**Records**
Start of Block
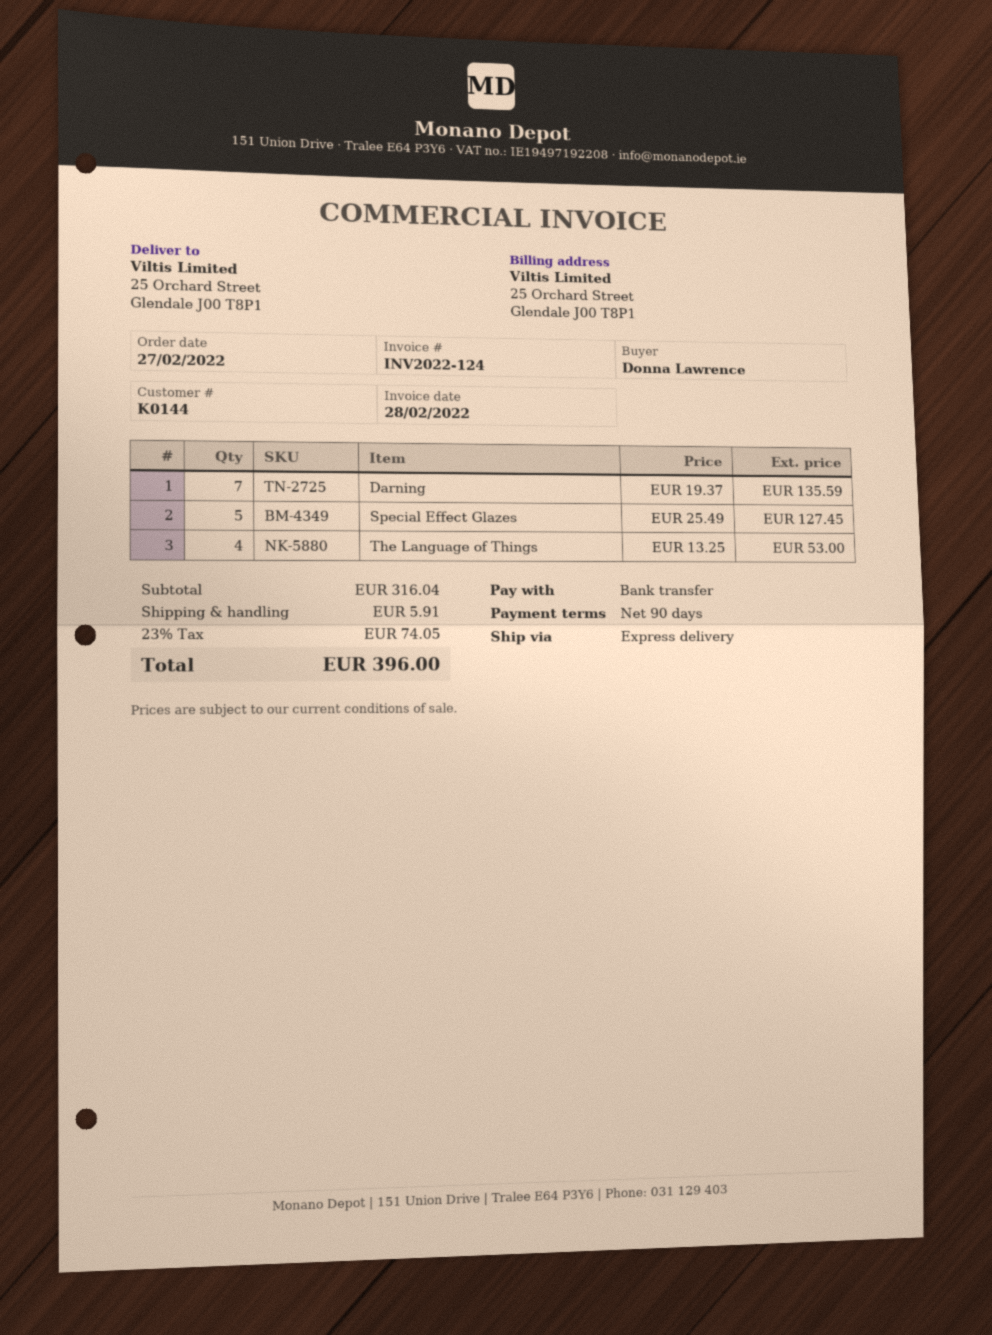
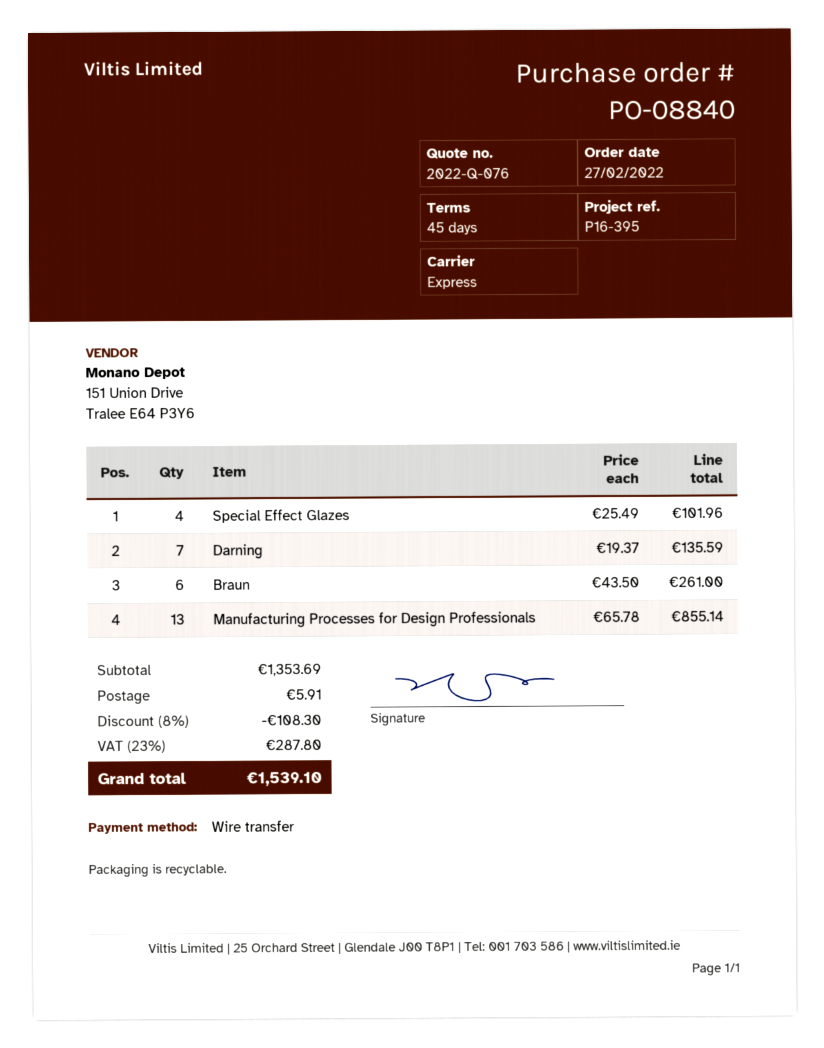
payment terms: 90 days -> 45 days
Special Effect Glazes: 5 x 25.49 = 127.45 -> 4 x 25.49 = 101.96
The Language of Things: 4 x 13.25 = 53.00 -> none
Braun: none -> 6 x 43.50 = 261.00
Manufacturing Processes for Design Professionals: none -> 13 x 65.78 = 855.14
subtotal: 316.04 -> 1353.69
discount: none -> 8% = 108.30
tax: 23% = 74.05 -> 23% = 287.80
total: 396.00 -> 1539.10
End of Block
**What you need to do**
The pictures are to be omitted, and the rest of the listing is to be transcribed exactly.

**Answer space**
payment terms: 90 days -> 45 days
Special Effect Glazes: 5 x 25.49 = 127.45 -> 4 x 25.49 = 101.96
The Language of Things: 4 x 13.25 = 53.00 -> none
Braun: none -> 6 x 43.50 = 261.00
Manufacturing Processes for Design Professionals: none -> 13 x 65.78 = 855.14
subtotal: 316.04 -> 1353.69
discount: none -> 8% = 108.30
tax: 23% = 74.05 -> 23% = 287.80
total: 396.00 -> 1539.10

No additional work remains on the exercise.